El ejemplo más visible ocurrió en la Zona Norte. Charros de Jalisco perdió su serie ante Sultanes de Monterrey por cuatro juegos a uno y, sin embargo, avanzó a la siguiente ronda como “mejor perdedor”.
No hubo trampa, trato especial ni modificación alguna para favorecer a Jalisco. El reglamento estaba establecido desde antes y era igual para todos. El problema no es Charros; es la fórmula.
La explicación viene desde 2021, cuando la LMB amplió su postemporada a seis equipos por zona. Se enfrentan primero contra sexto, segundo contra quinto y tercero contra cuarto. Pero tres series producen solamente tres ganadores y se necesitan cuatro clubes para disputar las Series de Zona.

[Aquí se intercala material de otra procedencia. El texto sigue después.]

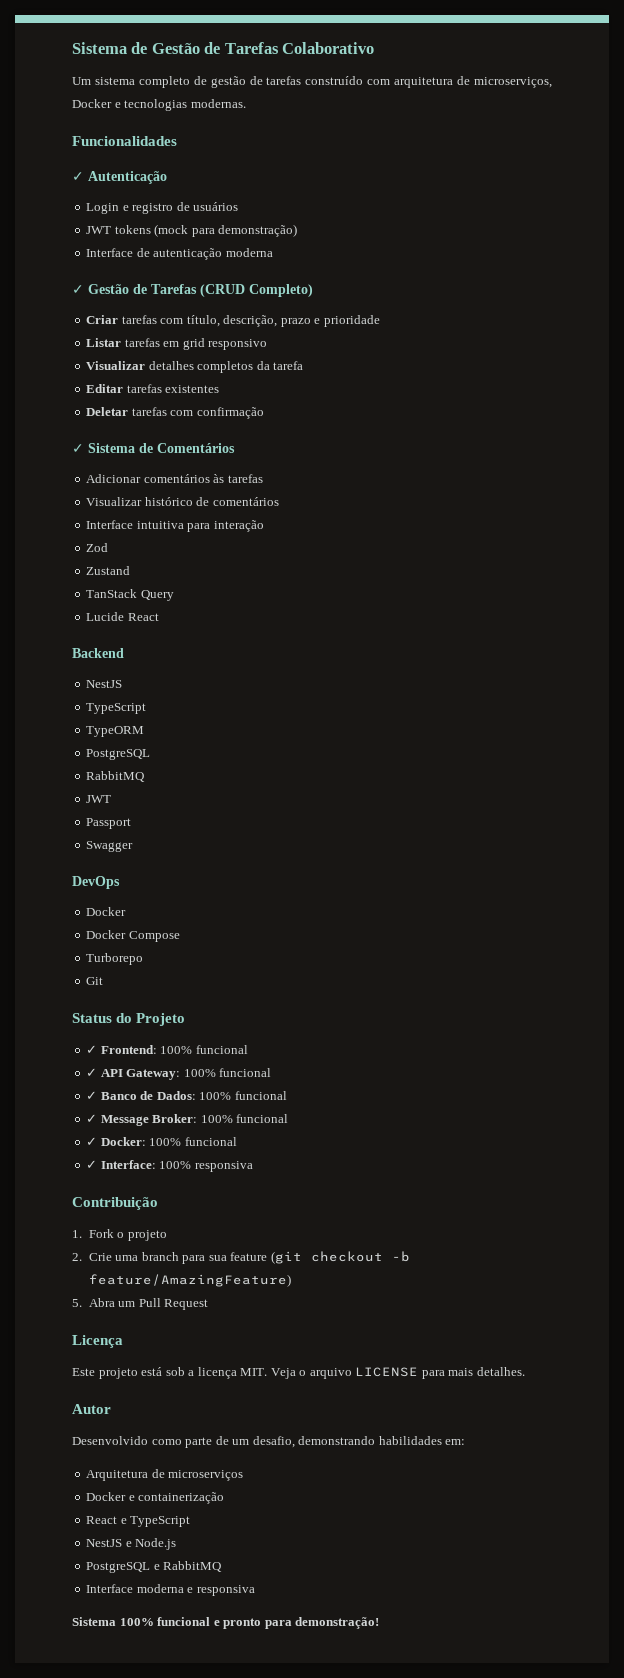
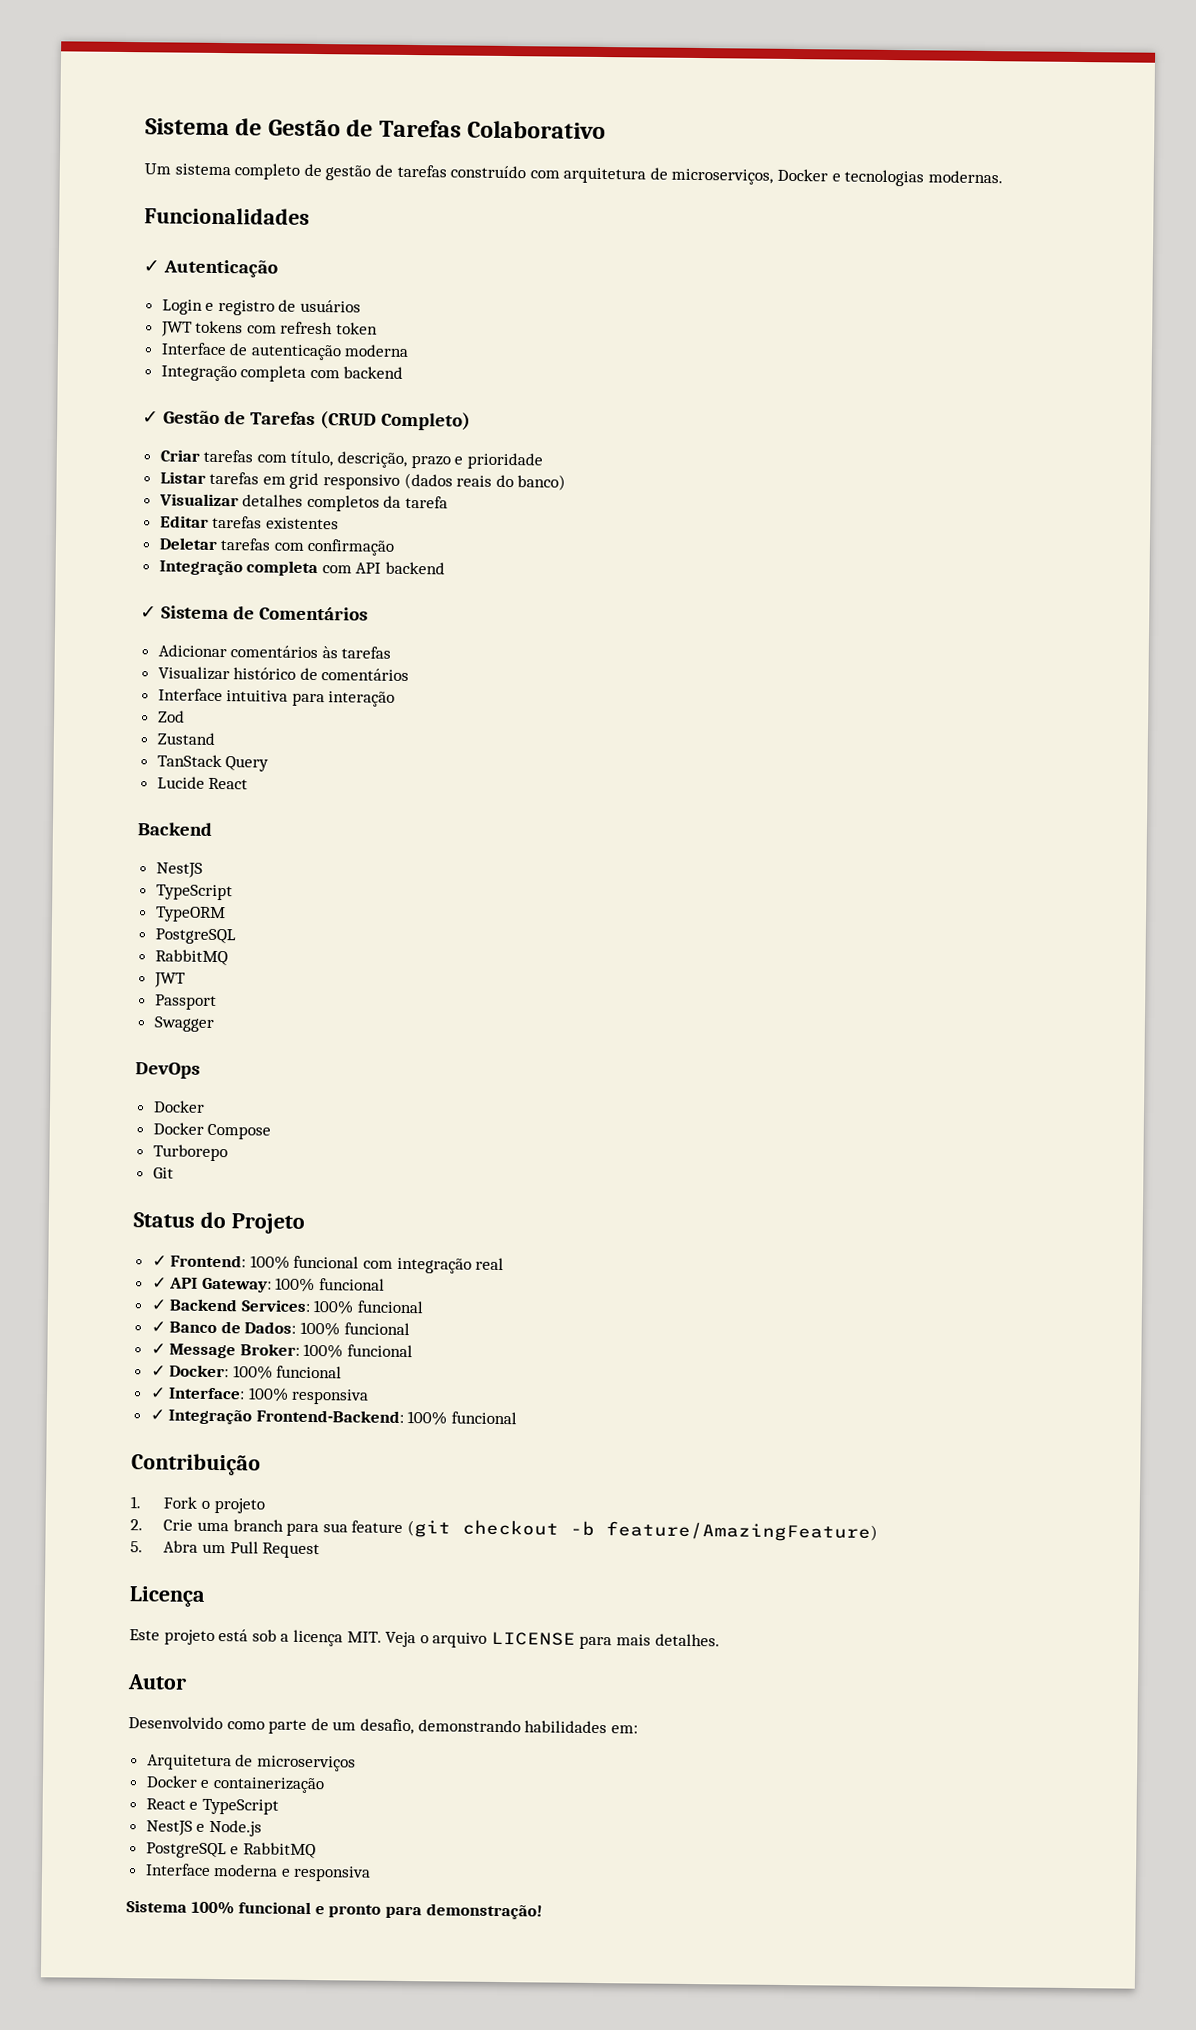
- JWT tokens (mock para demonstração)
+ JWT tokens com refresh token
+ Integração completa com backend
- Listar tarefas em grid responsivo
+ Listar tarefas em grid responsivo (dados reais do banco)
+ Integração completa com API backend
- ✓ Frontend: 100% funcional
+ ✓ Frontend: 100% funcional com integração real
+ ✓ Backend Services: 100% funcional
+ ✓ Integração Frontend-Backend: 100% funcional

La solución fue inventar la figura del “mejor perdedor”.
Y ahí aparece la contradicción: ¿para qué llamar eliminatoria a una ronda que no necesariamente elimina?
Se entiende la intención. Más equipos en playoffs significan más ciudades interesadas hasta el final, mejores entradas, audiencia, transmisiones y mayores posibilidades comerciales. Nada tiene de malo fortalecer el espectáculo. La LMB ha crecido muchísimo y buena parte de ese crecimiento merece reconocimiento.
Pero una cosa es ampliar la fiesta y otra alterar la lógica deportiva.
Si se quiere una postemporada extensa, existen otras fórmulas. La propia Liga tiene diez clubes por zona. Podrían avanzar ocho y enfrentarse 1 contra 8, 2 contra 7, 3 contra 6 y 4 contra 5. Serían cuatro series y, naturalmente, cuatro ganadores. Quizá clasificar ocho de diez resulte demasiado generoso, pero el sistema actual tampoco es demasiado selectivo: entran seis y sobreviven cuatro después de la primera ronda. (Quinto Partido)
Charros simplemente aprovechó una segunda oportunidad que el reglamento le concede y ahora deberá demostrar qué puede hacer con ella. Mañana el beneficiado podría ser cualquier otro equipo.
Por eso no es asunto de camisetas.
La LMB se ha modernizado, fortalecido sus organizaciones y mejorado notablemente su espectáculo. Revisar este formato no significaría retroceder, sino perfeccionarlo.
Porque los playoffs deberían conservar una regla brutal, emocionante y extraordinariamente sencilla: ganas y sobrevives; pierdes y te vas.
Y si perder también puede tener premio, entonces quizá deberíamos dejar de llamar “eliminatoria” a esa ronda.